[Start of section]

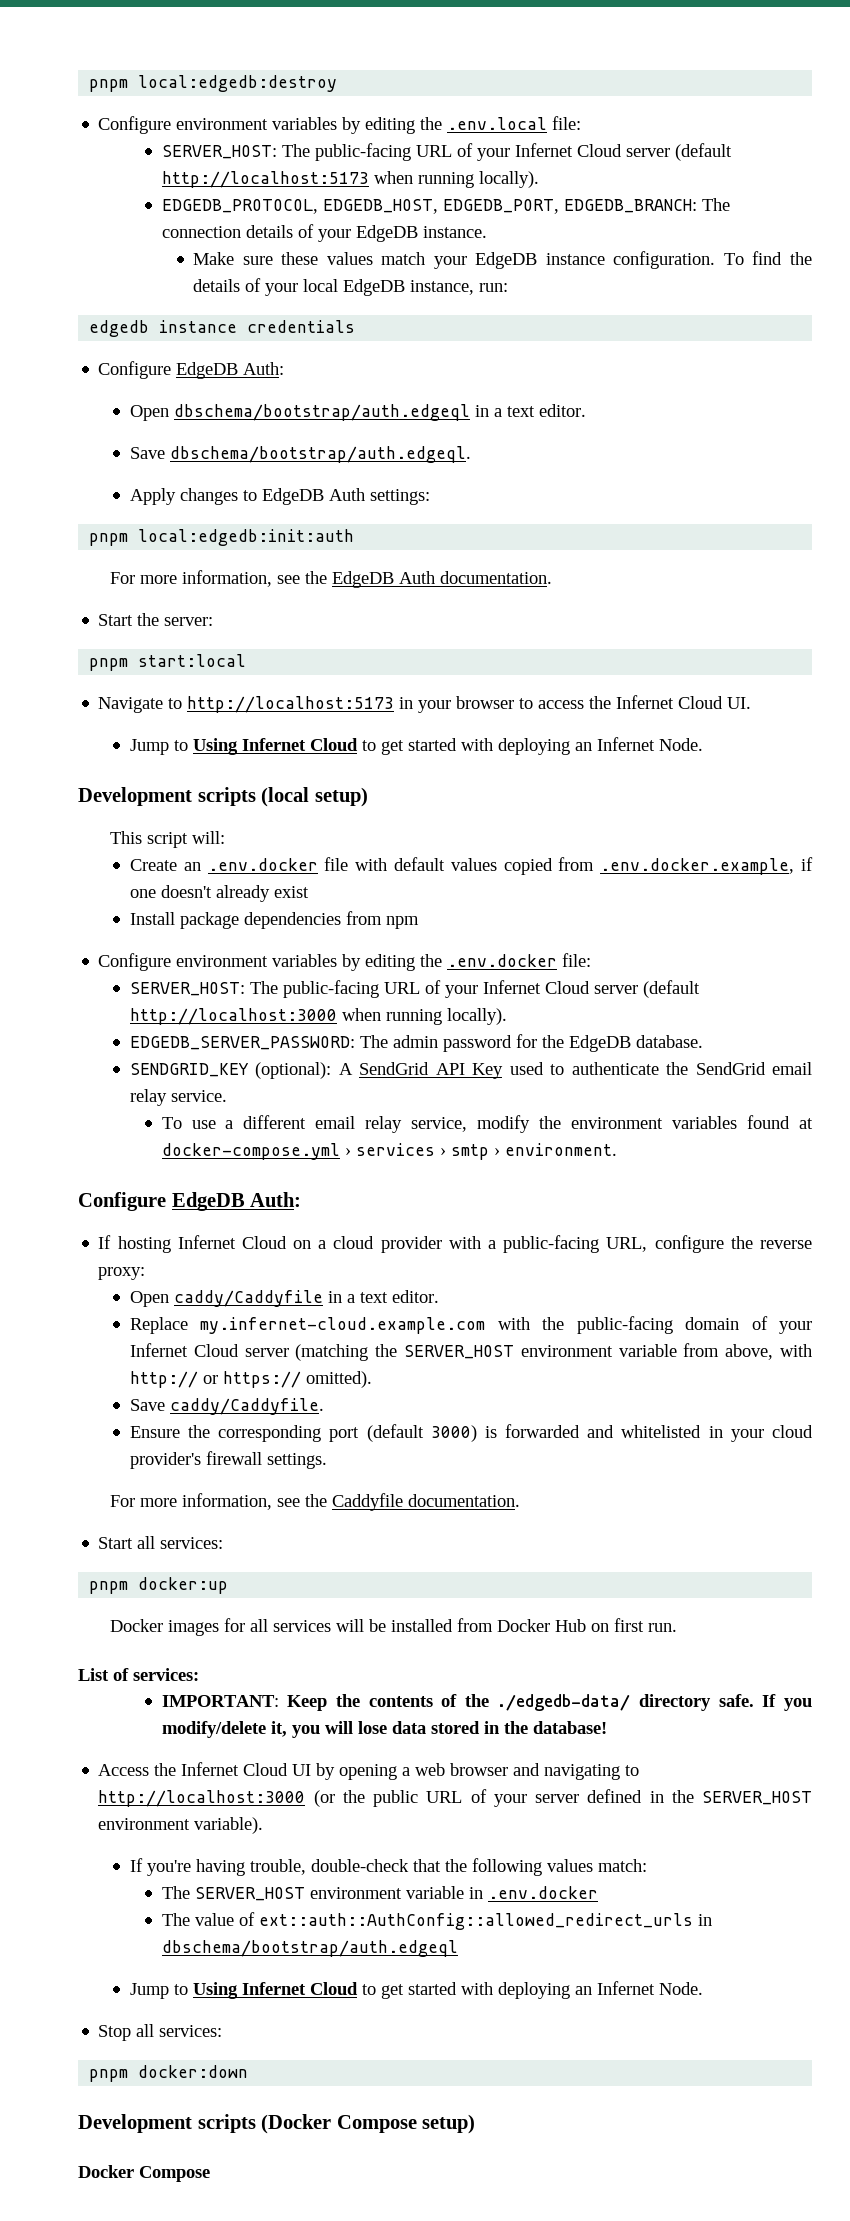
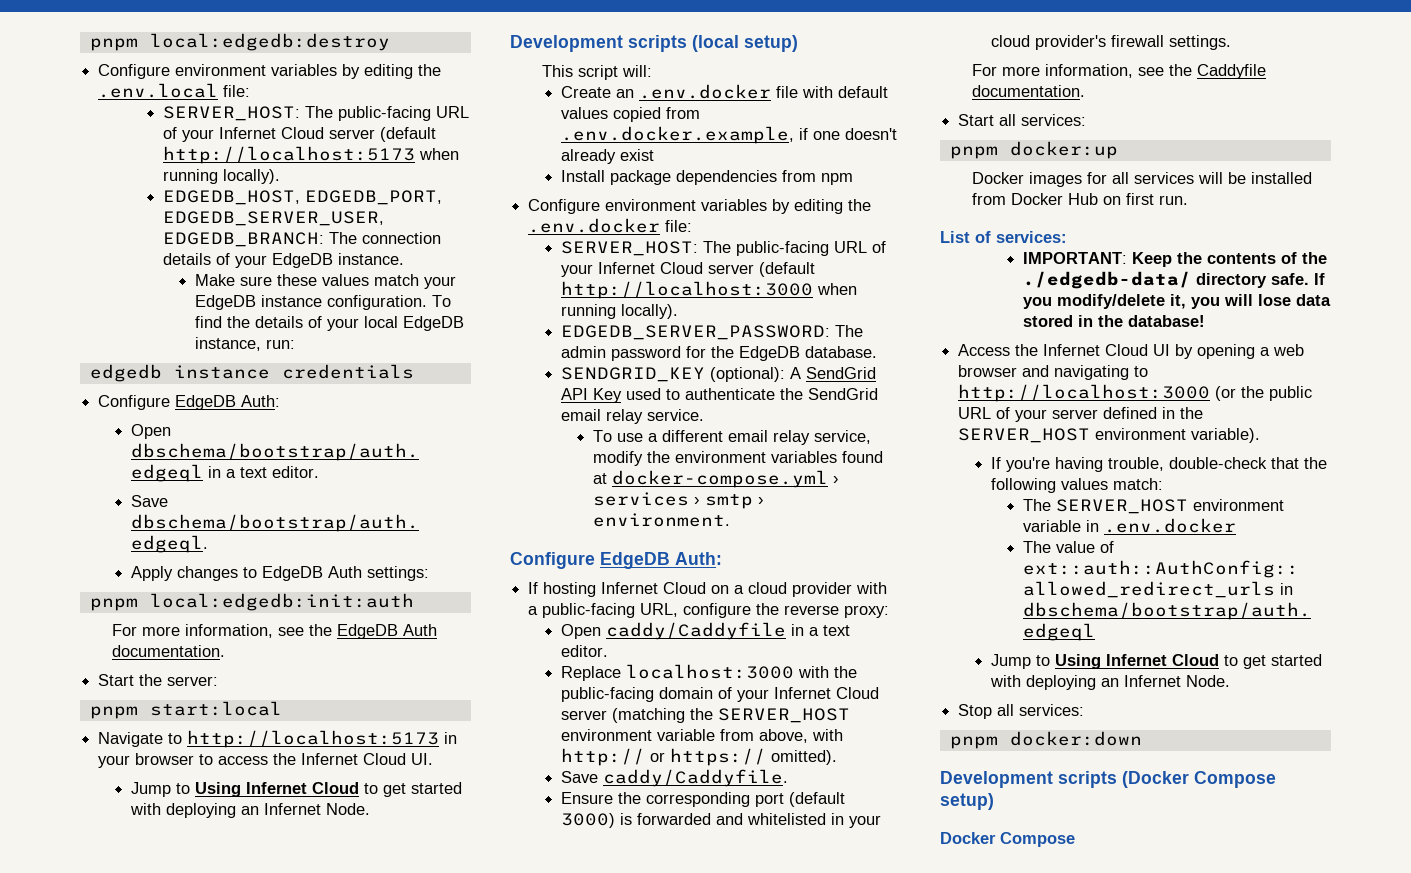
- EDGEDB_PROTOCOL, EDGEDB_HOST, EDGEDB_PORT, EDGEDB_BRANCH: The connection details of your EdgeDB instance.
+ EDGEDB_HOST, EDGEDB_PORT, EDGEDB_SERVER_USER, EDGEDB_BRANCH: The connection details of your EdgeDB instance.
- Replace my.infernet-cloud.example.com with the public-facing domain of your Infernet Cloud server (matching the SERVER_HOST environment variable from above, with http:// or https:// omitted).
+ Replace localhost:3000 with the public-facing domain of your Infernet Cloud server (matching the SERVER_HOST environment variable from above, with http:// or https:// omitted).

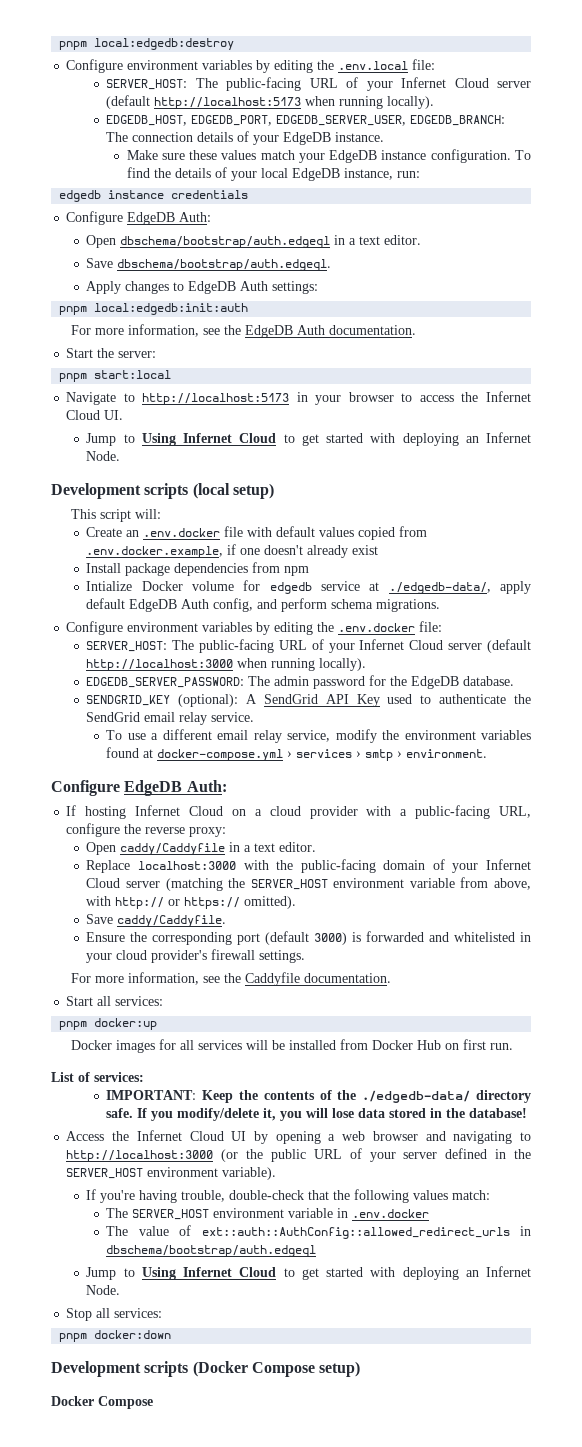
+ Intialize Docker volume for edgedb service at ./edgedb-data/, apply default EdgeDB Auth config, and perform schema migrations.

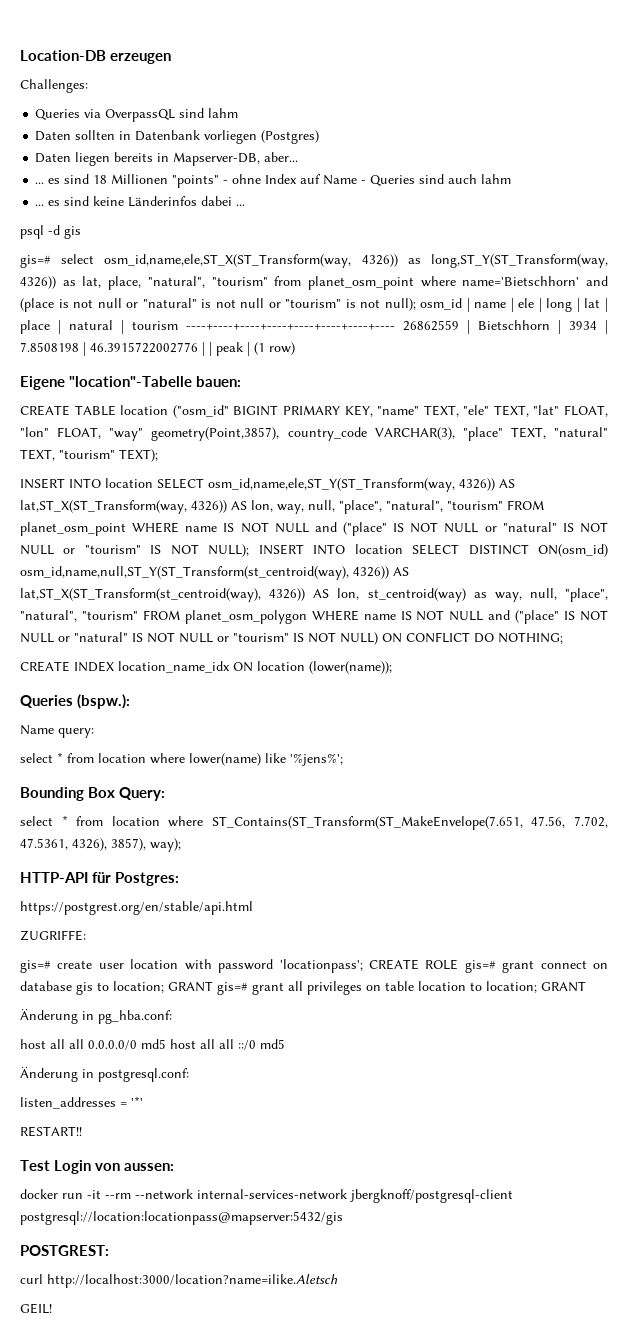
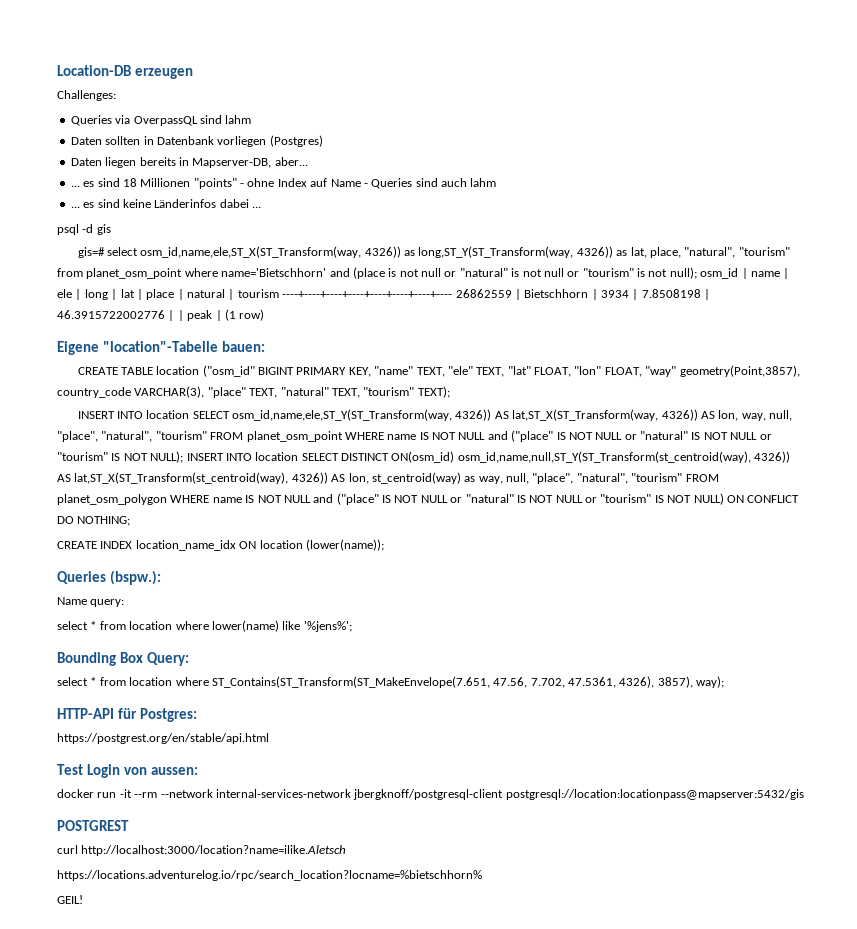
- ZUGRIFFE:
- gis=# create user location with password 'locationpass'; CREATE ROLE gis=# grant connect on database gis to location; GRANT gis=# grant all privileges on table location to location; GRANT
- Änderung in pg_hba.conf:
- host all all 0.0.0.0/0 md5 host all all ::/0 md5
- Änderung in postgresql.conf:
- listen_addresses = '*'
- RESTART!!
- POSTGREST:
+ POSTGREST
+ https://locations.adventurelog.io/rpc/search_location?locname=%bietschhorn%

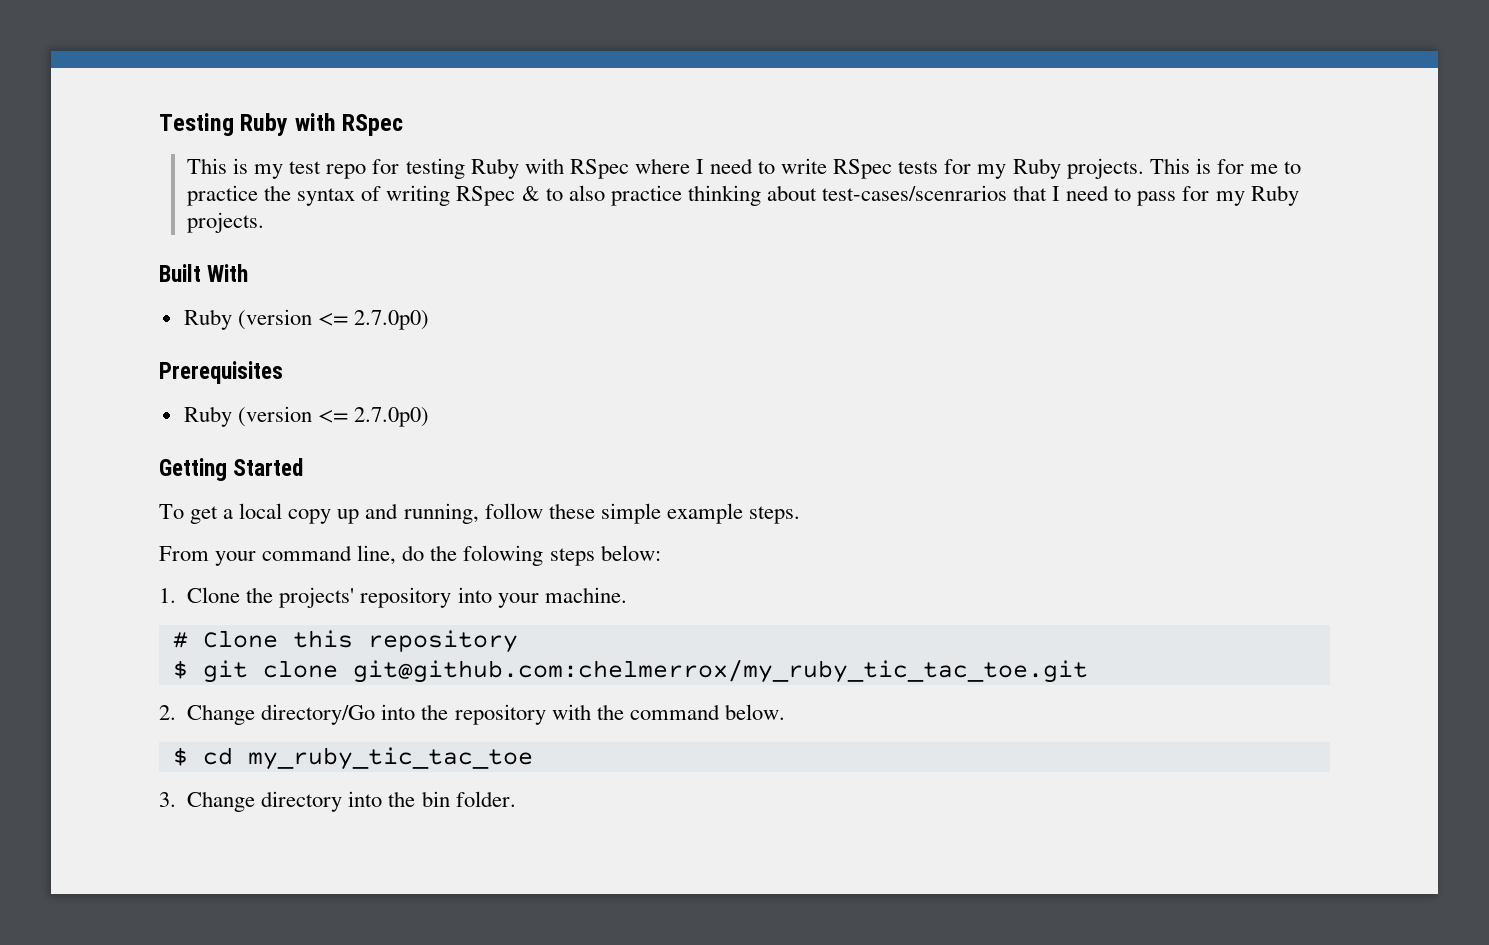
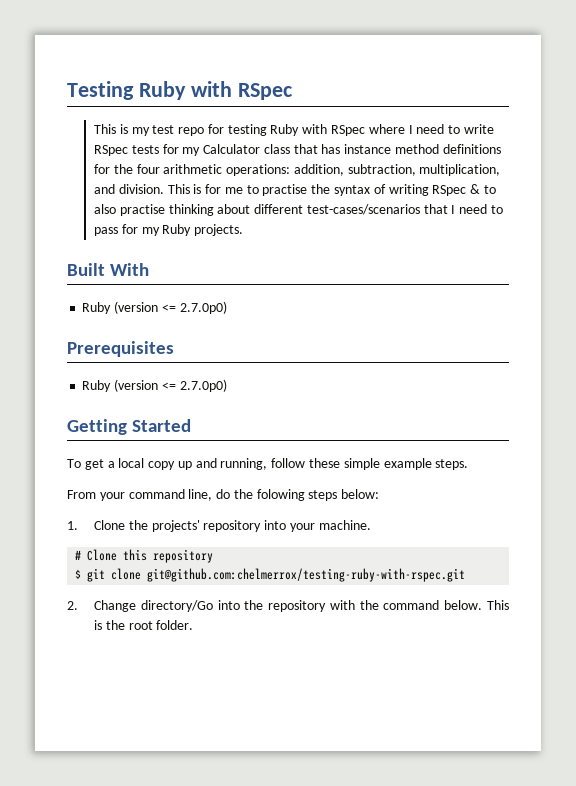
- This is my test repo for testing Ruby with RSpec where I need to write RSpec tests for my Ruby projects.
+ This is my test repo for testing Ruby with RSpec where I need to write RSpec tests for my Calculator class that has instance method definitions for the four arithmetic operations: addition, subtraction, multiplication, and division.
- This is for me to practice the syntax of writing RSpec & to also practice thinking about test-cases/scenrarios that I need to pass for my Ruby projects.
+ This is for me to practise the syntax of writing RSpec & to also practise thinking about different test-cases/scenarios that I need to pass for my Ruby projects.
- $ git clone git@github.com:chelmerrox/my_ruby_tic_tac_toe.git
+ $ git clone git@github.com:chelmerrox/testing-ruby-with-rspec.git
- 2. Change directory/Go into the repository with the command below.
- $ cd my_ruby_tic_tac_toe
- 3. Change directory into the bin folder.
+ 2. Change directory/Go into the repository with the command below. This is the root folder.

[End of section]

• Your objective: Excluding the pictures, restate the records above word for word.

• Task result:
- EDGEDB_PROTOCOL, EDGEDB_HOST, EDGEDB_PORT, EDGEDB_BRANCH: The connection details of your EdgeDB instance.
+ EDGEDB_HOST, EDGEDB_PORT, EDGEDB_SERVER_USER, EDGEDB_BRANCH: The connection details of your EdgeDB instance.
- Replace my.infernet-cloud.example.com with the public-facing domain of your Infernet Cloud server (matching the SERVER_HOST environment variable from above, with http:// or https:// omitted).
+ Replace localhost:3000 with the public-facing domain of your Infernet Cloud server (matching the SERVER_HOST environment variable from above, with http:// or https:// omitted).

+ Intialize Docker volume for edgedb service at ./edgedb-data/, apply default EdgeDB Auth config, and perform schema migrations.

- ZUGRIFFE:
- gis=# create user location with password 'locationpass'; CREATE ROLE gis=# grant connect on database gis to location; GRANT gis=# grant all privileges on table location to location; GRANT
- Änderung in pg_hba.conf:
- host all all 0.0.0.0/0 md5 host all all ::/0 md5
- Änderung in postgresql.conf:
- listen_addresses = '*'
- RESTART!!
- POSTGREST:
+ POSTGREST
+ https://locations.adventurelog.io/rpc/search_location?locname=%bietschhorn%

- This is my test repo for testing Ruby with RSpec where I need to write RSpec tests for my Ruby projects.
+ This is my test repo for testing Ruby with RSpec where I need to write RSpec tests for my Calculator class that has instance method definitions for the four arithmetic operations: addition, subtraction, multiplication, and division.
- This is for me to practice the syntax of writing RSpec & to also practice thinking about test-cases/scenrarios that I need to pass for my Ruby projects.
+ This is for me to practise the syntax of writing RSpec & to also practise thinking about different test-cases/scenarios that I need to pass for my Ruby projects.
- $ git clone git@github.com:chelmerrox/my_ruby_tic_tac_toe.git
+ $ git clone git@github.com:chelmerrox/testing-ruby-with-rspec.git
- 2. Change directory/Go into the repository with the command below.
- $ cd my_ruby_tic_tac_toe
- 3. Change directory into the bin folder.
+ 2. Change directory/Go into the repository with the command below. This is the root folder.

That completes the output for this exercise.